É sabido que a internet fez emergir muitos aspectos negativos da humanidade,
muitas vezes, se tornando um campo minado em que se encontram armadilhas textuais, premissas falsas, fake news, meias verdades, omissões que deturpam a leitura e
os saberes humanos já constituídos, como a ciência. Em meio a tudo isso, é um alívio
quando encontramos na worldwide webespaços em que o saber é tratado de forma
elevada. Um desses raros exemplos é o trabalho desenvolvido pelo escritor e professor
Antonio Carlos Secchin em sua página pessoal e naquela intitulada“Secchin, poeta
e professor”, ambas na plataforma do Facebook. Ali é possível encontrar análises
literárias que unem profundidade epistemológica e bom humor. Nesses espaços, ele
analisa poemas seus e de outros escritores com a mesma imparcialidade. Sempre de
modo crítico, inteligente e construtivo, visando a melhor formação do leitor. Secchin
trata com o mesmo respeito poetas clássicos e contemporâneos em um verdadeiro ato
de amor à arte poética.
Além de seus próprios poemas, aparecem nessas aulas muitos outros autores.
Secchin realiza comparações só possíveis ao grande leitor que ele é e nos chama
atenção para aspectos que podem passar despercebidos ao leitor menos atento. Em
uma análise de um dado poema, ele explica a alternância métrica entre decassílabos
nos versos ímpares e dodecassílabos nos pares, para, logo em seguida, nos explicar
as características das rimas toantes e consonantes. Ao explicar outro poema, ele nos
lembra de características da escrita dos poetas românticos para, logo em seguida,
traçar paralelos com a escrita de João Cabral (1920-1999). Em outro momento, ele
traz um poema de Carlos Pena Filho (1929-1960), que nos remete ao trabalho de
Baudelaire (1821-1867). Mais adiante, Secchin fala das possibilidades interpretativas
de um poema de Luiz de Góngora (1561-1627) e do uso da onomatopeia, da aliteração
e da assonância na poesia. Em outra aula, ele traz a poesia de Guimarães Júnior (1845-
1898) e a de Castro Alves (1847-1871) para falar da capacidade evocativa do poema.

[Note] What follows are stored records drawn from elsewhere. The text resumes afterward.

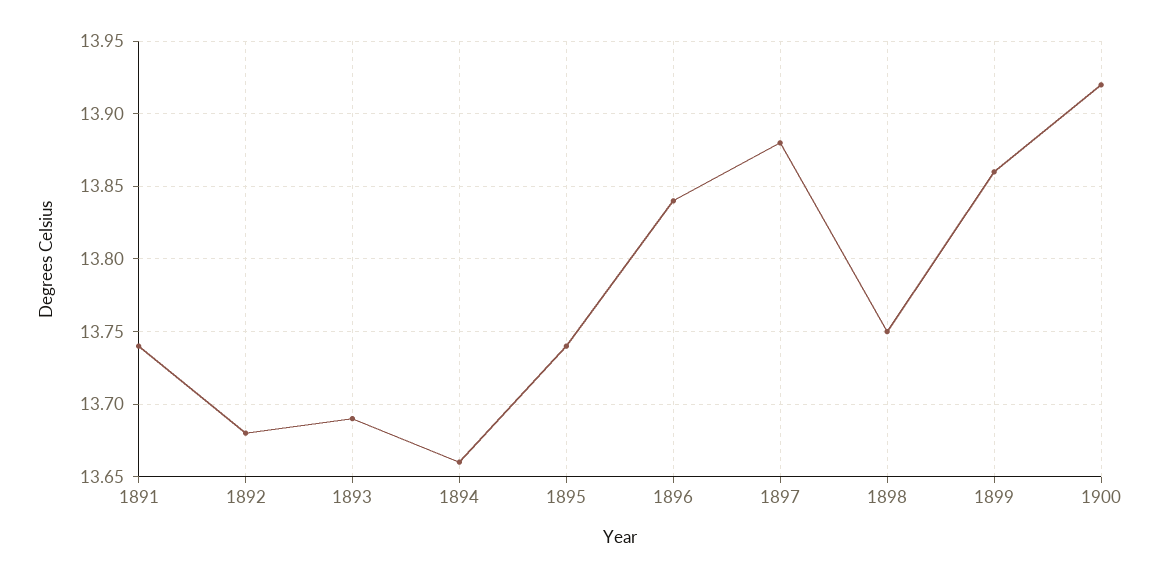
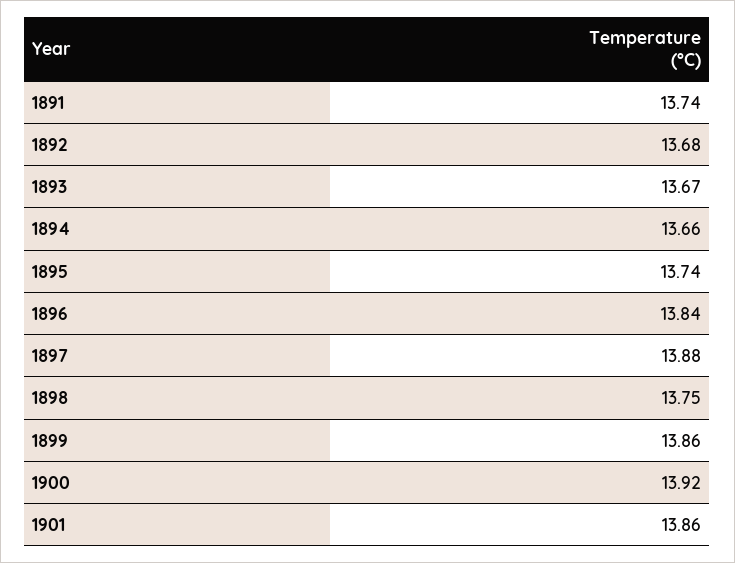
1893: 13.69 -> 13.67
1901: none -> 13.86

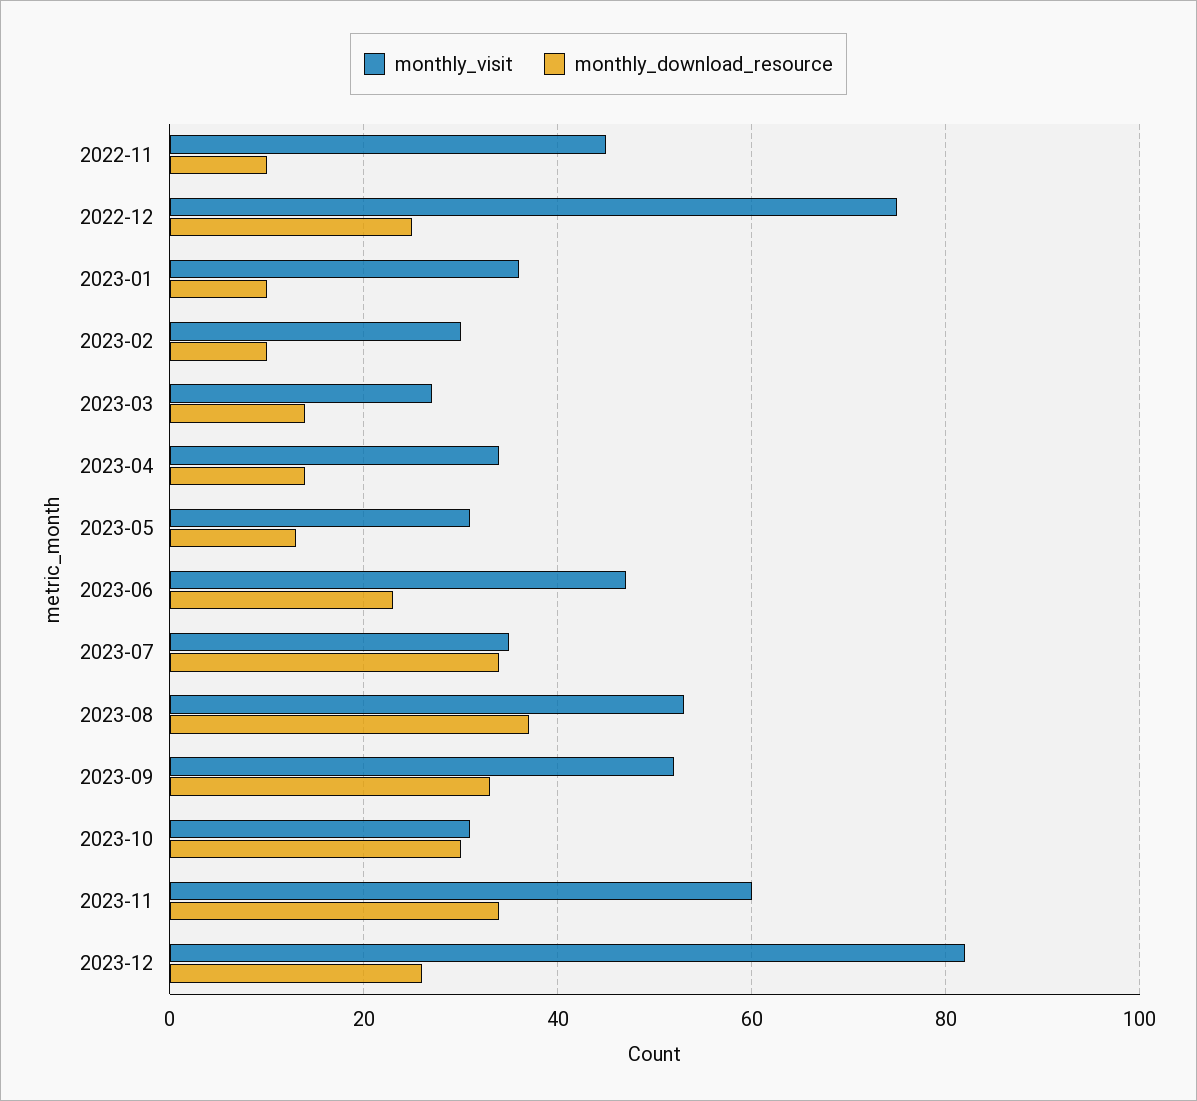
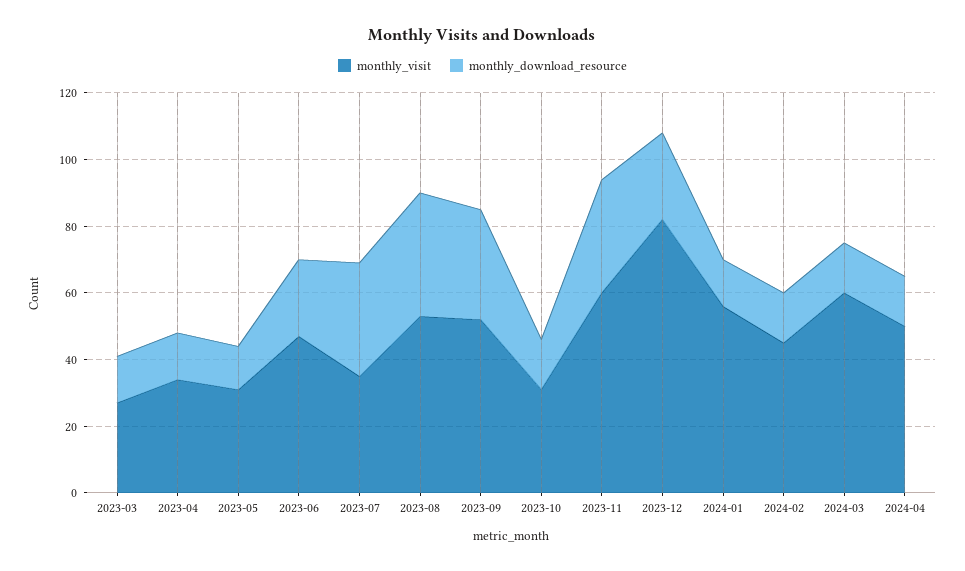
monthly_visit, 2022-11: 45 -> none
monthly_download_resource, 2022-11: 10 -> none
monthly_visit, 2022-12: 75 -> none
monthly_download_resource, 2022-12: 25 -> none
monthly_visit, 2023-01: 35 -> none
monthly_download_resource, 2023-01: 10 -> none
monthly_visit, 2023-02: 30 -> none
monthly_download_resource, 2023-02: 10 -> none
monthly_download_resource, 2023-10: 30 -> 15
monthly_visit, 2024-01: none -> 55
monthly_download_resource, 2024-01: none -> 15
monthly_visit, 2024-02: none -> 45
monthly_download_resource, 2024-02: none -> 15
monthly_visit, 2024-03: none -> 60
monthly_download_resource, 2024-03: none -> 15
monthly_visit, 2024-04: none -> 50
monthly_download_resource, 2024-04: none -> 15

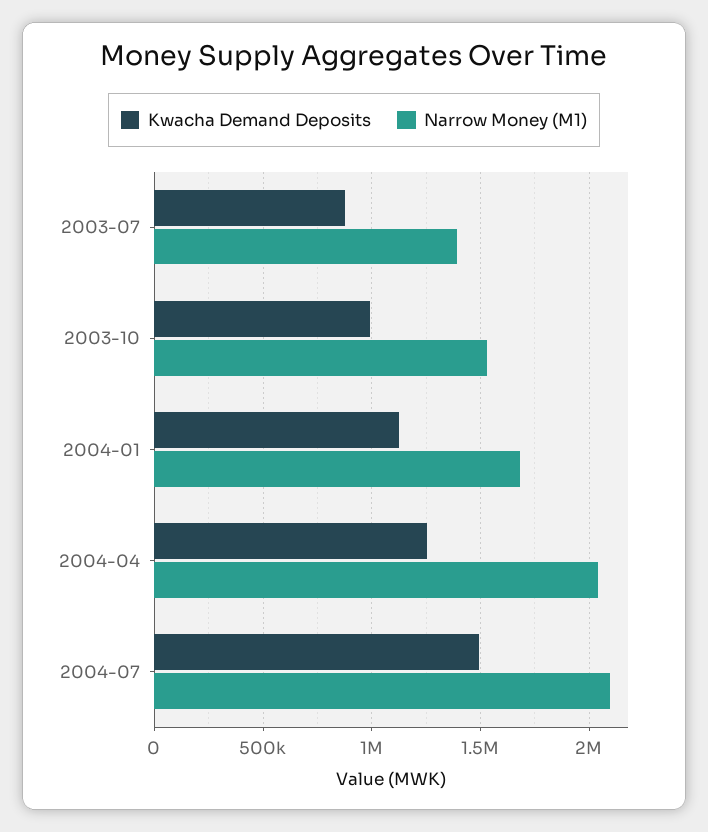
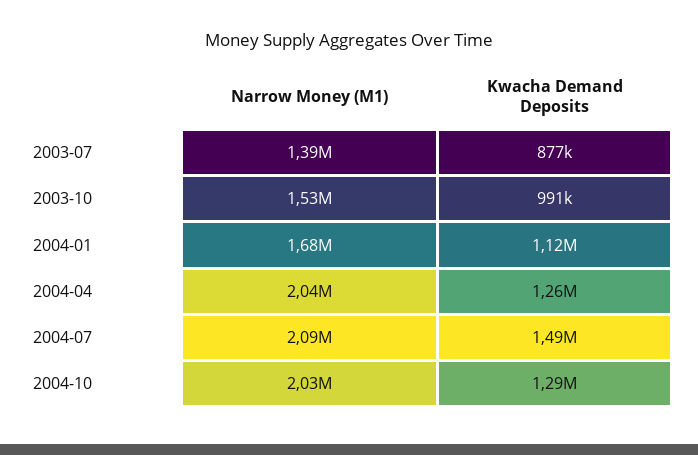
Narrow Money (M1), 2004-10: none -> 2030000
Kwacha Demand Deposits, 2004-10: none -> 1290000

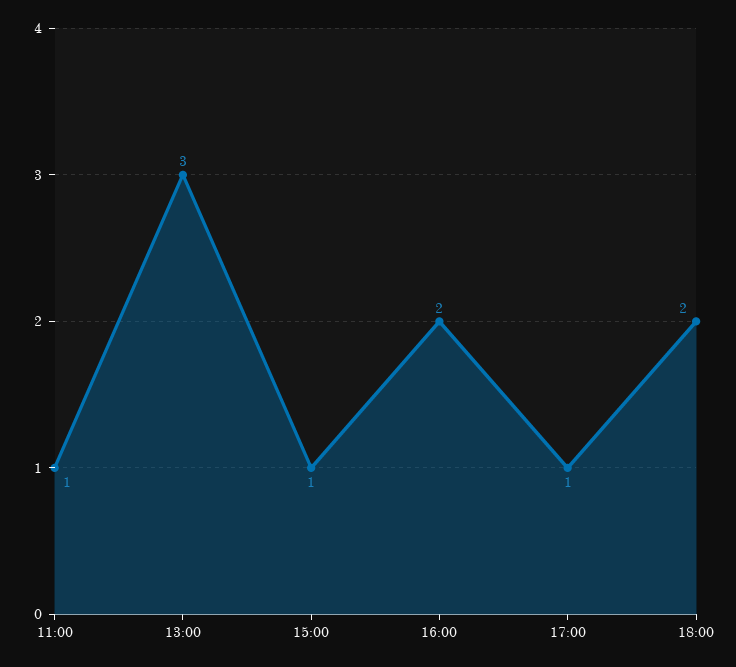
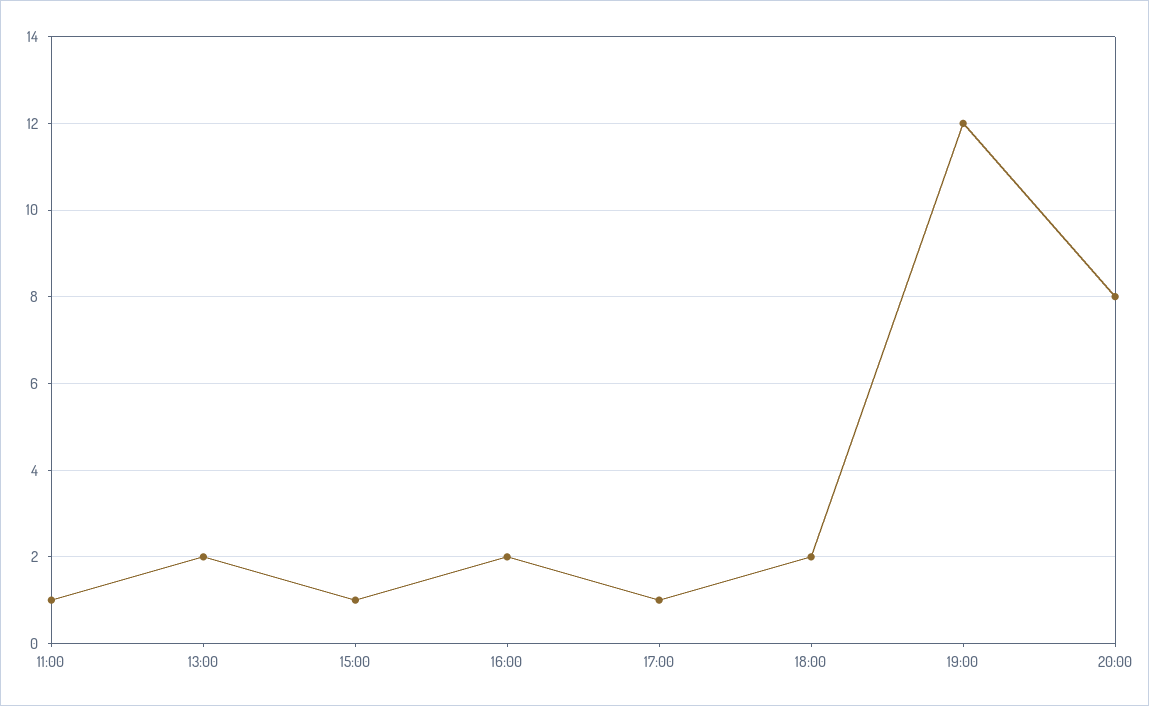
13:00: 3 -> 2
19:00: none -> 12
20:00: none -> 8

Mais adiante, nos apresenta um poema esquecido de Cecília Meireles (1901-1964).
Em outro texto, nos dá uma bela lição de antonímia e antítese. Enfim, são muitos os
temas trabalhados e os textos analisados por Secchin em suas páginas. Uma coisa é
compartilhar a poesia como faz qualquer escritor, mas o professor Secchin aproveita o
espaço público para dar aulas sobre diferentes especificidades da poesia, congregando
e democratizando saberes que são, muitas vezes, de difícil acesso.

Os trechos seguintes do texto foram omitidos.